Slava é um leitor voraz de filosofia e literatura, além de um grande estudioso do teatro. Obstinado, viaja sete meses por ano apresentando seu show.

Nascido em 1950, em Novosil, uma cidadezinha do oeste da Rússia, Slava (diminutivo para Vyacheslav) era filho do administrador de uma estatal agrícola soviética e de uma dona de casa. Charles Chaplin foi sua primeira obsessão, quando ainda era criança.

"Quando vi 'O Garoto' na TV, decidi que queria fazer alguma coisa como aquilo na vida", conta.
No auge da Guerra Fria, quando cumpria o serviço militar de dois anos no Exército Vermelho, o então recruta leu metodicamente uma lista de cem obras de autores importantes da literatura russa.

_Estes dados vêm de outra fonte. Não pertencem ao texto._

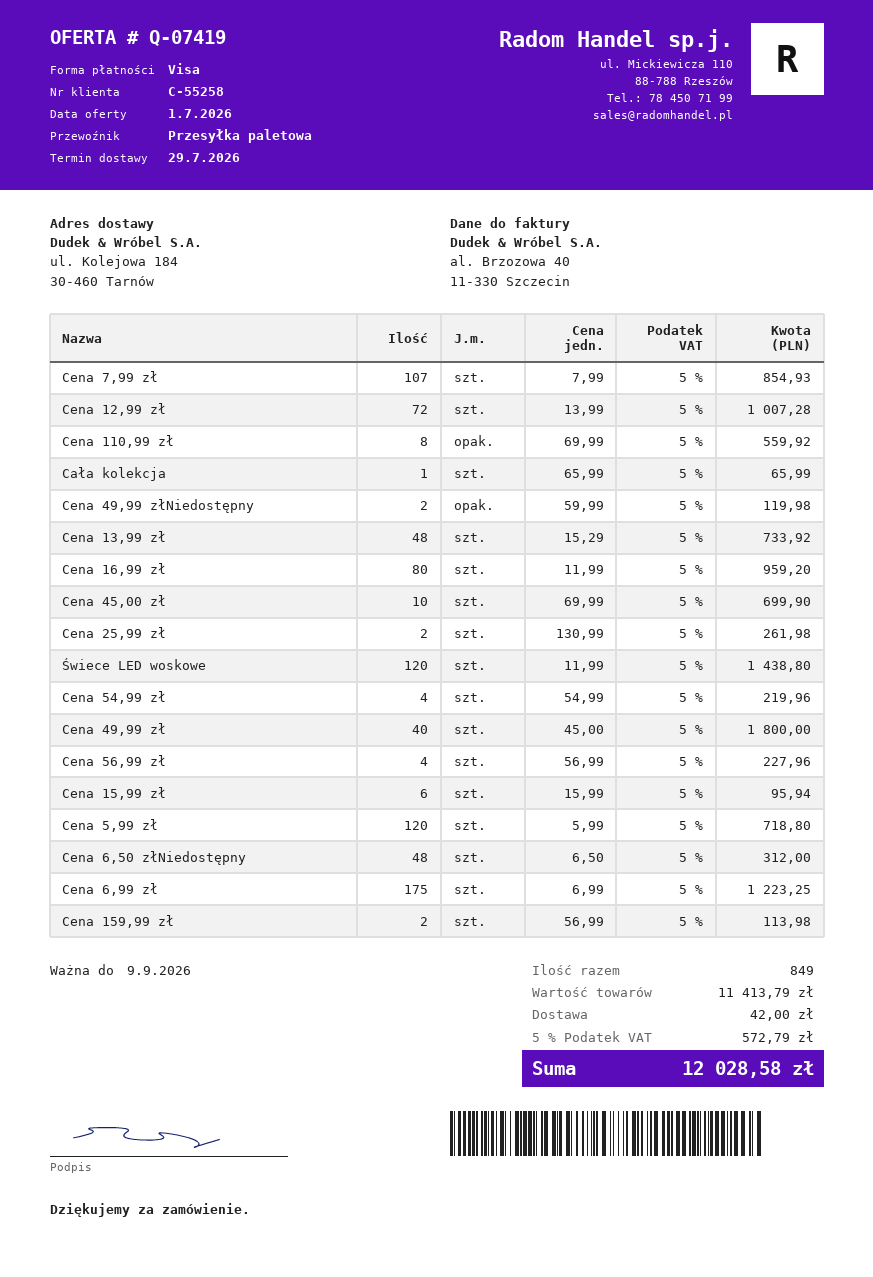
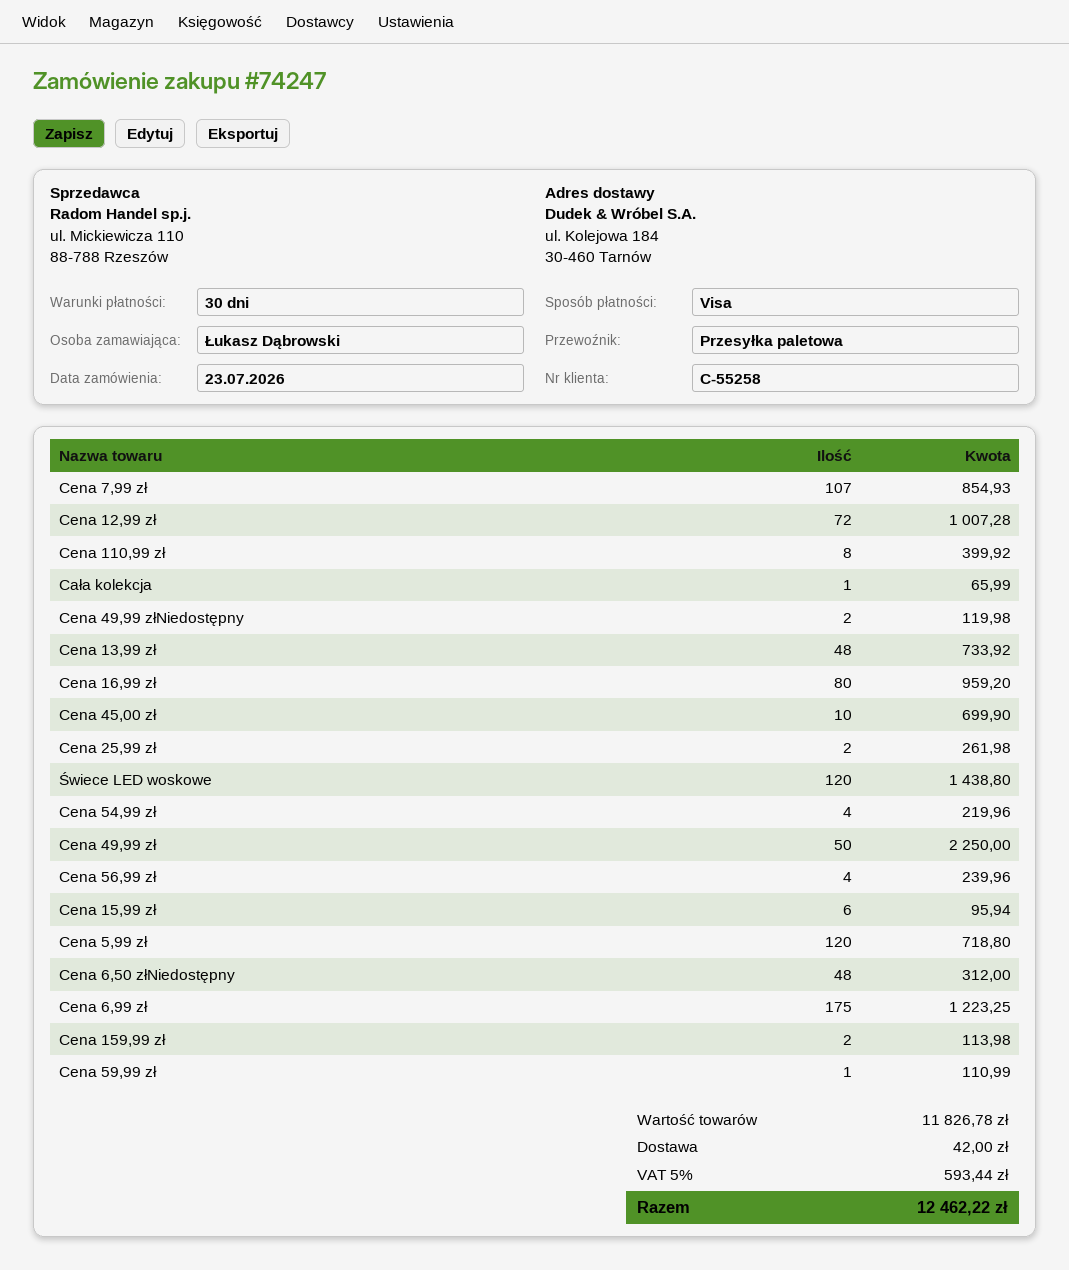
Cena 110,99 zł: 8 for 559.92 -> 8 for 399.92
Cena 49,99 zł: 40 for 1800.00 -> 50 for 2250.00
Cena 56,99 zł: 4 for 227.96 -> 4 for 239.96
Cena 59,99 zł: none -> 1 for 110.99
subtotal: 11413.79 -> 11826.78
tax: 5% = 572.79 -> 5% = 593.44
total: 12028.58 -> 12462.22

Dostoiévski (1821-1881), autor de "Crime e Castigo" e "Os Irmãos Karamazovi", era o favorito.
Na juventude, Slava decidiu estudar para ser ator. Mas foi rejeitado pelo Instituto de Teatro de Leningrado (atual São Petersburgo). O argumento: sua voz não era adequada para os palcos.
Decidiu que estudaria por conta própria, lendo textos teóricos e peças de autores russos.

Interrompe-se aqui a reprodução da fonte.